Task brief: For this exercise, write out every entry exactly and leave the pictures out.

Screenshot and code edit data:
--------------------------------

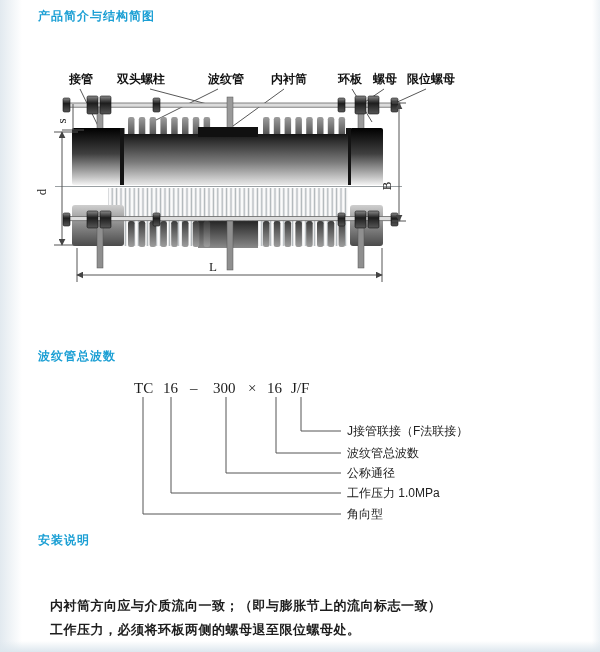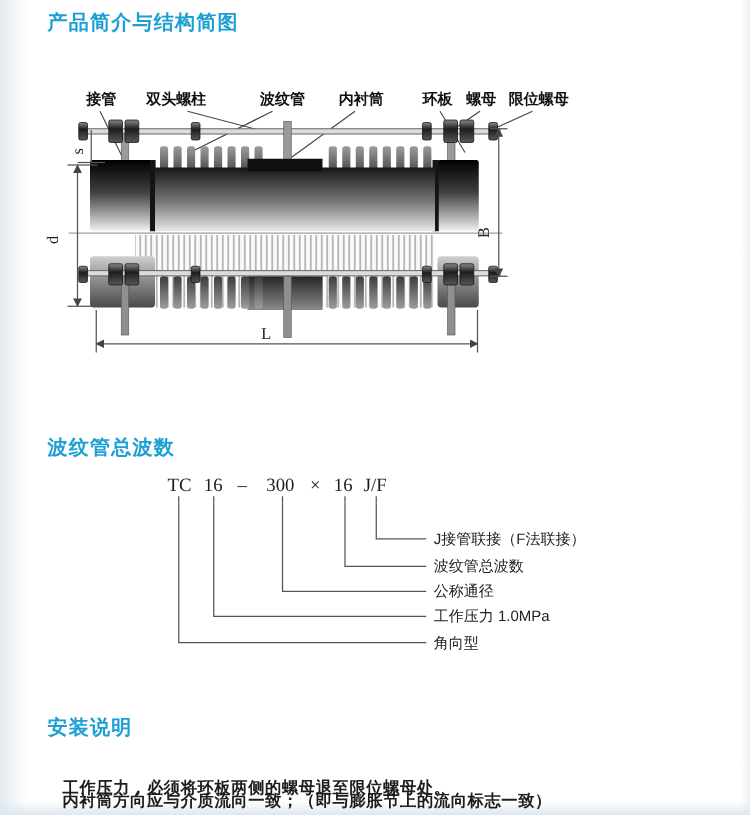--- a/index.html
+++ b/index.html
@@ -14,7 +14,7 @@
   .edge-bottom{position:absolute;left:0;right:0;bottom:0;height:11px;
     background:linear-gradient(to bottom,rgba(221,231,238,0),#dde7ee);pointer-events:none;}
   .sec-title{
-    position:absolute;left:38px;font-size:16px;font-weight:700;color:#1b9fd4;
+    position:absolute;left:38px;font-size:12px;font-weight:700;color:#1b9fd4;
     letter-spacing:1px;white-space:nowrap;font-family:Liberation Serif, serif;
   }
   .install-line{

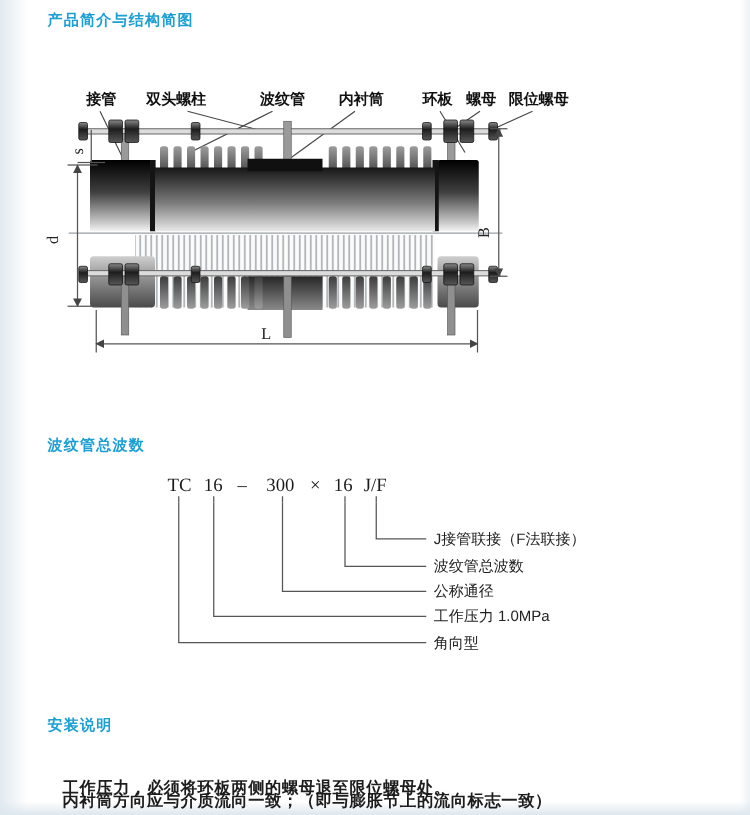--- a/index.html
+++ b/index.html
@@ -257,7 +257,7 @@
   </g>
 </svg>
 
-<div class="sec-title" style="top:572px">安装说明</div>
+<div class="sec-title" style="top:532px">安装说明</div>
 
 <div class="install-line" style="top:632px">内衬筒方向应与介质流向一致；（即与膨胀节上的流向标志一致）</div>
 <div class="install-line" style="top:621px">工作压力，必须将环板两侧的螺母退至限位螺母处。</div>

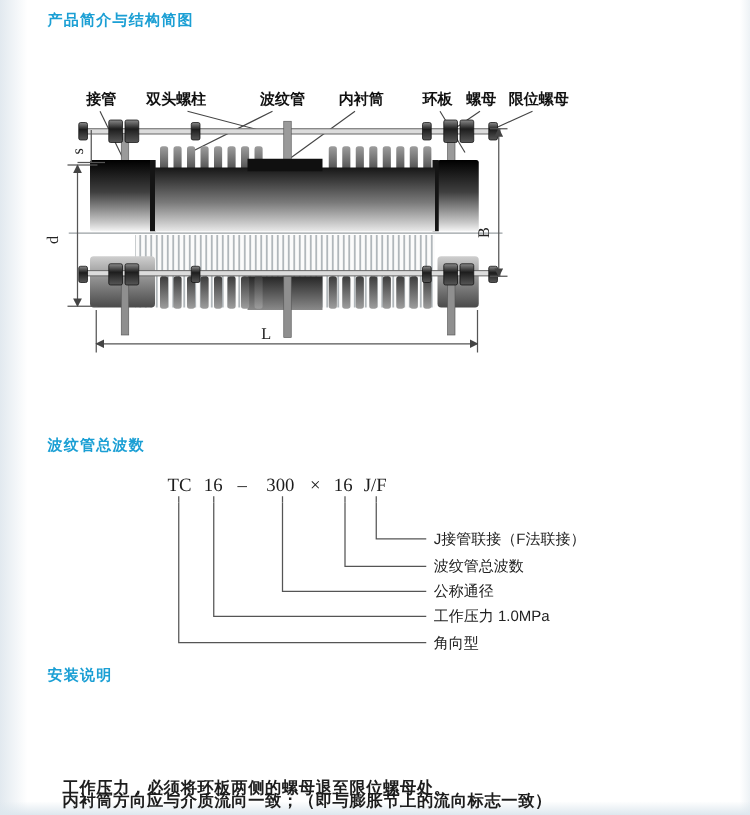--- a/index.html
+++ b/index.html
@@ -259,7 +259,7 @@
 
 <div class="sec-title" style="top:532px">安装说明</div>
 
-<div class="install-line" style="top:632px">内衬筒方向应与介质流向一致；（即与膨胀节上的流向标志一致）</div>
+<div class="install-line" style="top:597px">内衬筒方向应与介质流向一致；（即与膨胀节上的流向标志一致）</div>
 <div class="install-line" style="top:621px">工作压力，必须将环板两侧的螺母退至限位螺母处。</div>
 
 </body></html>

--------------------------------

Reply:
--- a/index.html
+++ b/index.html
@@ -14,7 +14,7 @@
   .edge-bottom{position:absolute;left:0;right:0;bottom:0;height:11px;
     background:linear-gradient(to bottom,rgba(221,231,238,0),#dde7ee);pointer-events:none;}
   .sec-title{
-    position:absolute;left:38px;font-size:16px;font-weight:700;color:#1b9fd4;
+    position:absolute;left:38px;font-size:12px;font-weight:700;color:#1b9fd4;
     letter-spacing:1px;white-space:nowrap;font-family:Liberation Serif, serif;
   }
   .install-line{

--- a/index.html
+++ b/index.html
@@ -257,7 +257,7 @@
   </g>
 </svg>
 
-<div class="sec-title" style="top:572px">安装说明</div>
+<div class="sec-title" style="top:532px">安装说明</div>
 
 <div class="install-line" style="top:632px">内衬筒方向应与介质流向一致；（即与膨胀节上的流向标志一致）</div>
 <div class="install-line" style="top:621px">工作压力，必须将环板两侧的螺母退至限位螺母处。</div>

--- a/index.html
+++ b/index.html
@@ -259,7 +259,7 @@
 
 <div class="sec-title" style="top:532px">安装说明</div>
 
-<div class="install-line" style="top:632px">内衬筒方向应与介质流向一致；（即与膨胀节上的流向标志一致）</div>
+<div class="install-line" style="top:597px">内衬筒方向应与介质流向一致；（即与膨胀节上的流向标志一致）</div>
 <div class="install-line" style="top:621px">工作压力，必须将环板两侧的螺母退至限位螺母处。</div>
 
 </body></html>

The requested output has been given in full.